BEGIN
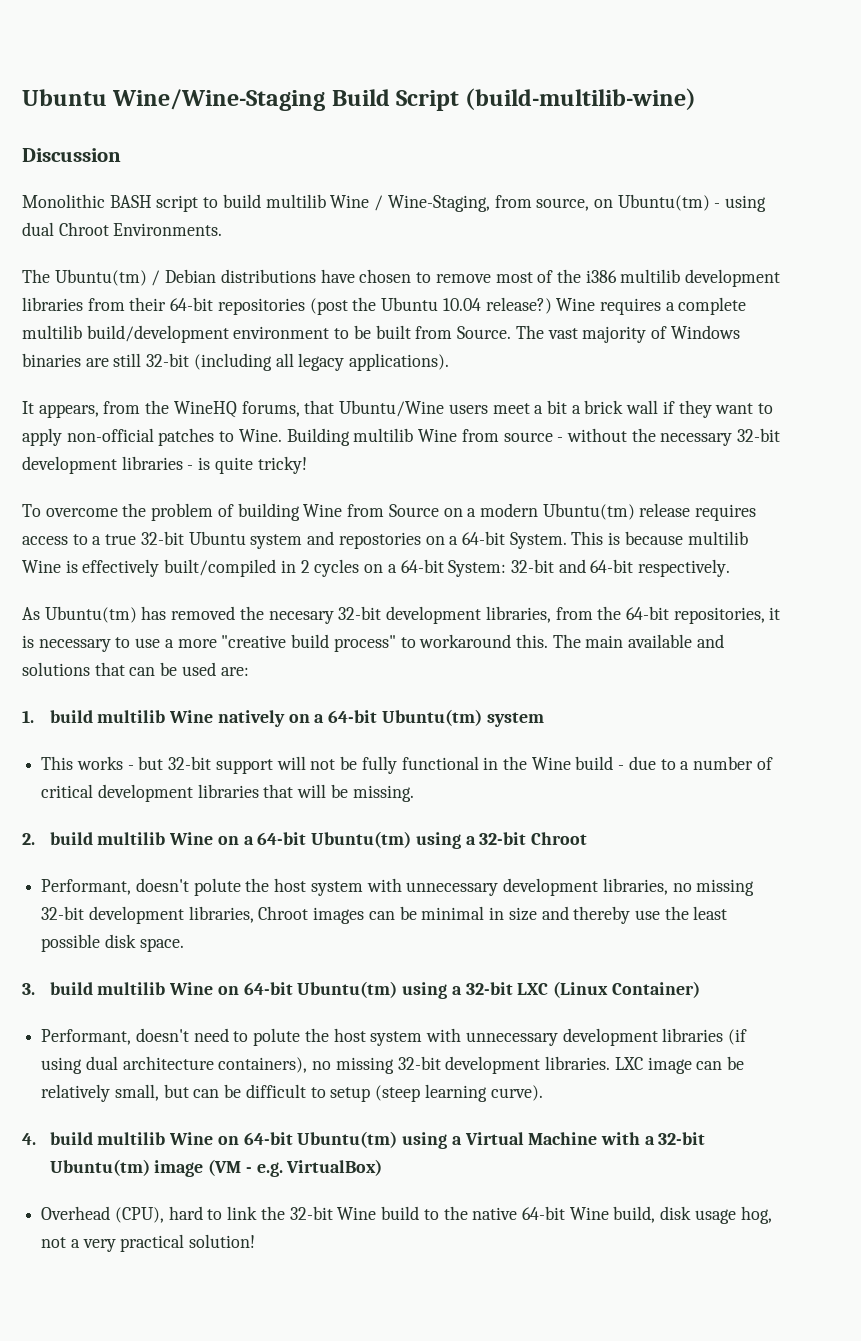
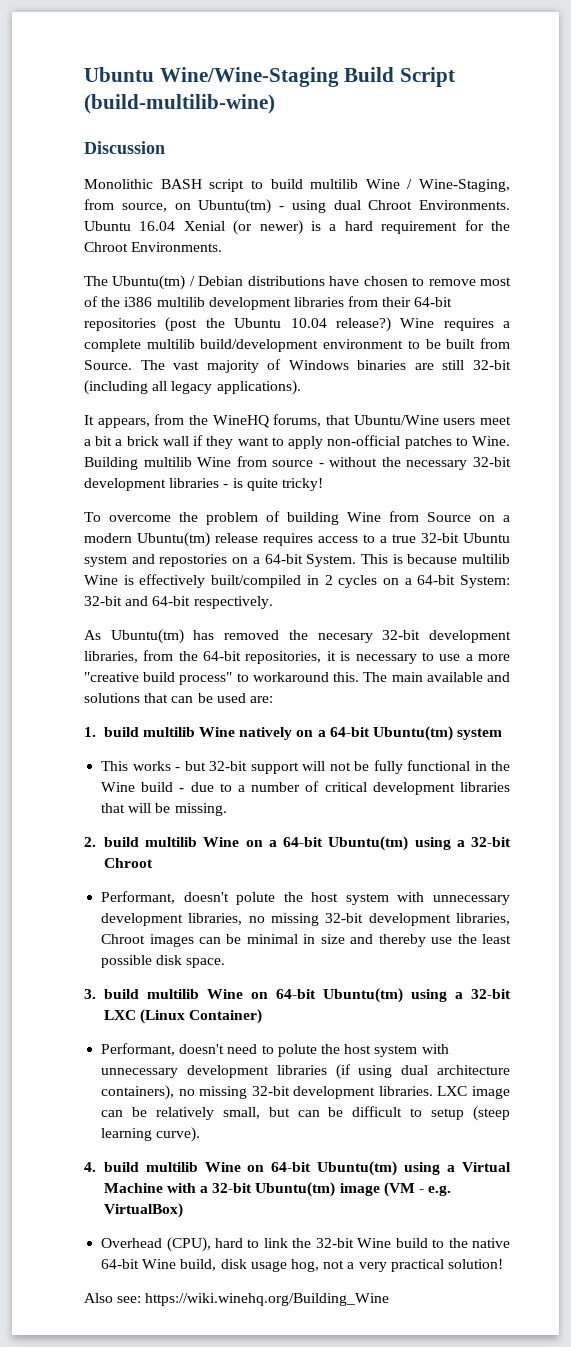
(223, 229) none -> [84,220,510,235] [84,242,223,252] Ubuntu 16.04 Xenial (or newer) is a hard requirement for the Chroot Environments.
(256, 1241) none -> [84,1293,390,1306] // Also see: https://wiki.winehq.org/Building_Wine

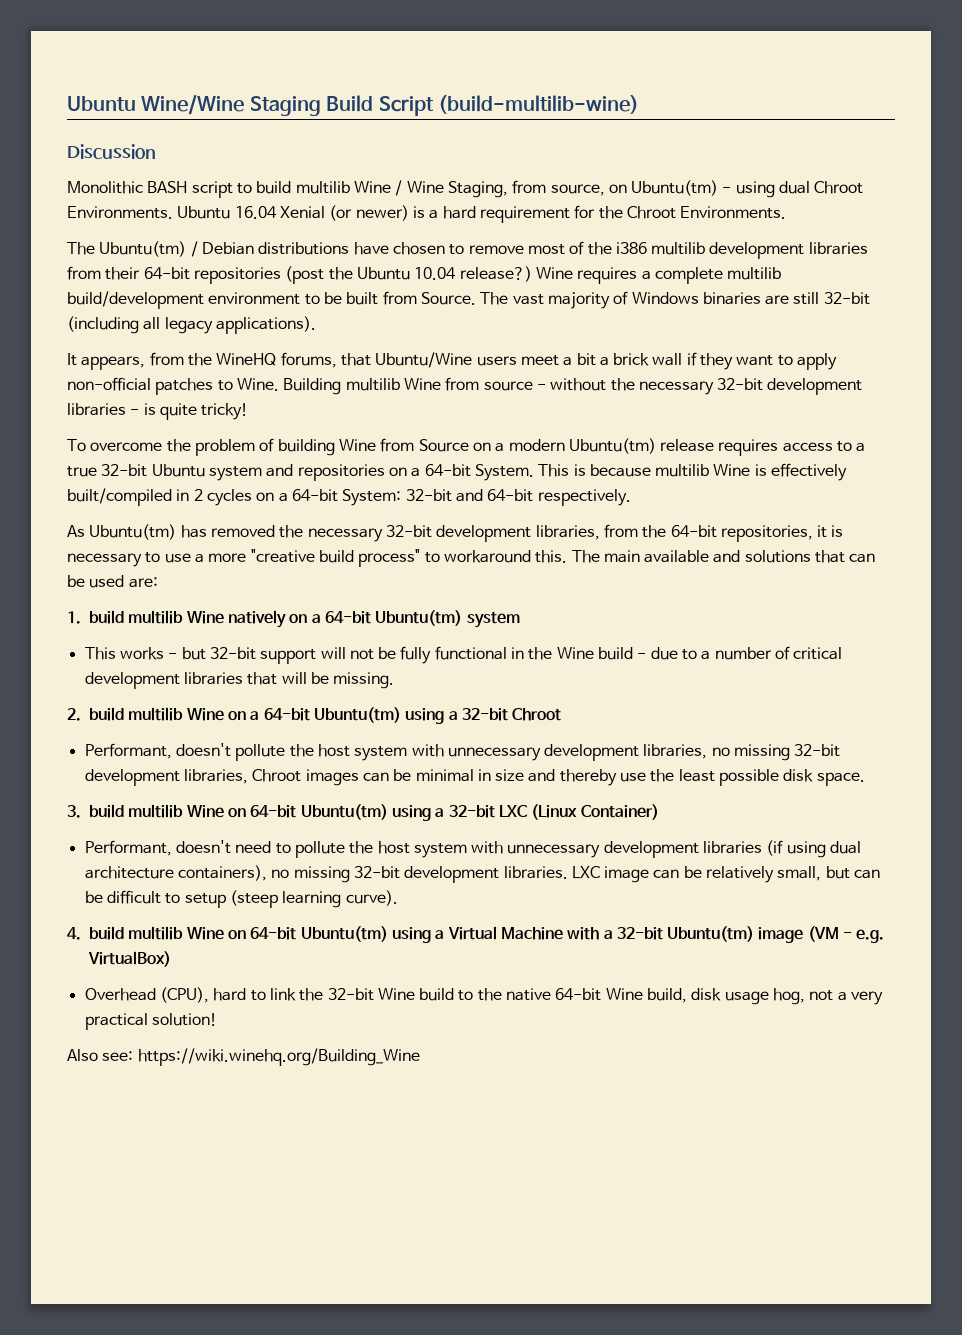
[84,67,339,87] Ubuntu Wine/Wine-Staging -> [67,95,321,116] Ubuntu Wine/Wine Staging
[419,179,510,192] Wine-Staging, -> [406,181,508,198] Wine Staging,
[159,554,228,567] repostories -> [297,464,385,481] repositories
[317,633,373,643] necesary -> [307,528,383,542] necessary
[236,892,276,905] polute -> [235,744,286,761] pollute
[277,1044,317,1057] polute -> [294,841,345,858] pollute

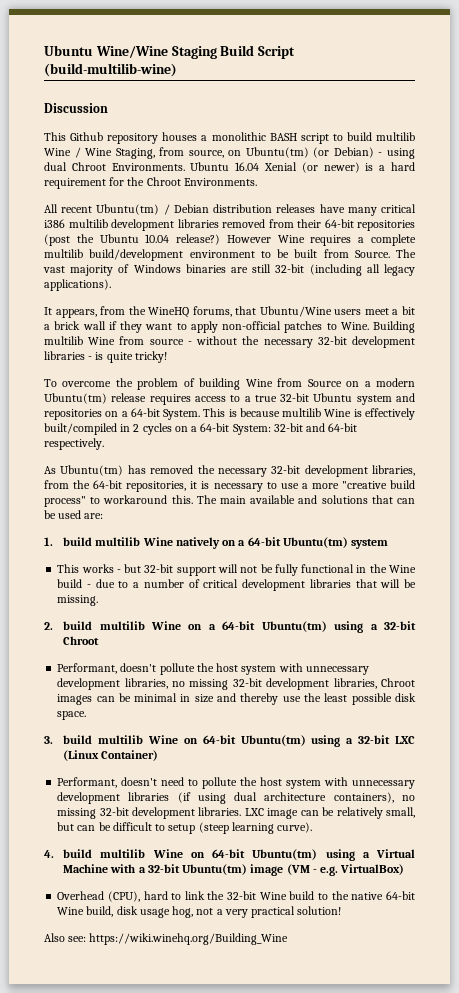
[67,181,143,194] Monolithic -> [44,132,266,144] This Github repository houses a monolithic
(719, 188) none -> [313,147,374,158] (or Debian)
[67,242,95,255] The -> [44,204,93,213] All recent
[258,241,612,255] distributions have chosen to remove most of the -> [213,204,417,216] distribution releases have many critical
(868, 248) none -> [222,219,265,228] removed
(532, 274) none -> [226,235,271,243] However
END
» Problem details: Print once more, exactly, the lines from the one with "[84,67,339,87] Ubuntu Wine/Wine-Staging" through the last line of the data, both ends included, without any pictures.

» Answer below:
[84,67,339,87] Ubuntu Wine/Wine-Staging -> [67,95,321,116] Ubuntu Wine/Wine Staging
[419,179,510,192] Wine-Staging, -> [406,181,508,198] Wine Staging,
[159,554,228,567] repostories -> [297,464,385,481] repositories
[317,633,373,643] necesary -> [307,528,383,542] necessary
[236,892,276,905] polute -> [235,744,286,761] pollute
[277,1044,317,1057] polute -> [294,841,345,858] pollute

[67,181,143,194] Monolithic -> [44,132,266,144] This Github repository houses a monolithic
(719, 188) none -> [313,147,374,158] (or Debian)
[67,242,95,255] The -> [44,204,93,213] All recent
[258,241,612,255] distributions have chosen to remove most of the -> [213,204,417,216] distribution releases have many critical
(868, 248) none -> [222,219,265,228] removed
(532, 274) none -> [226,235,271,243] However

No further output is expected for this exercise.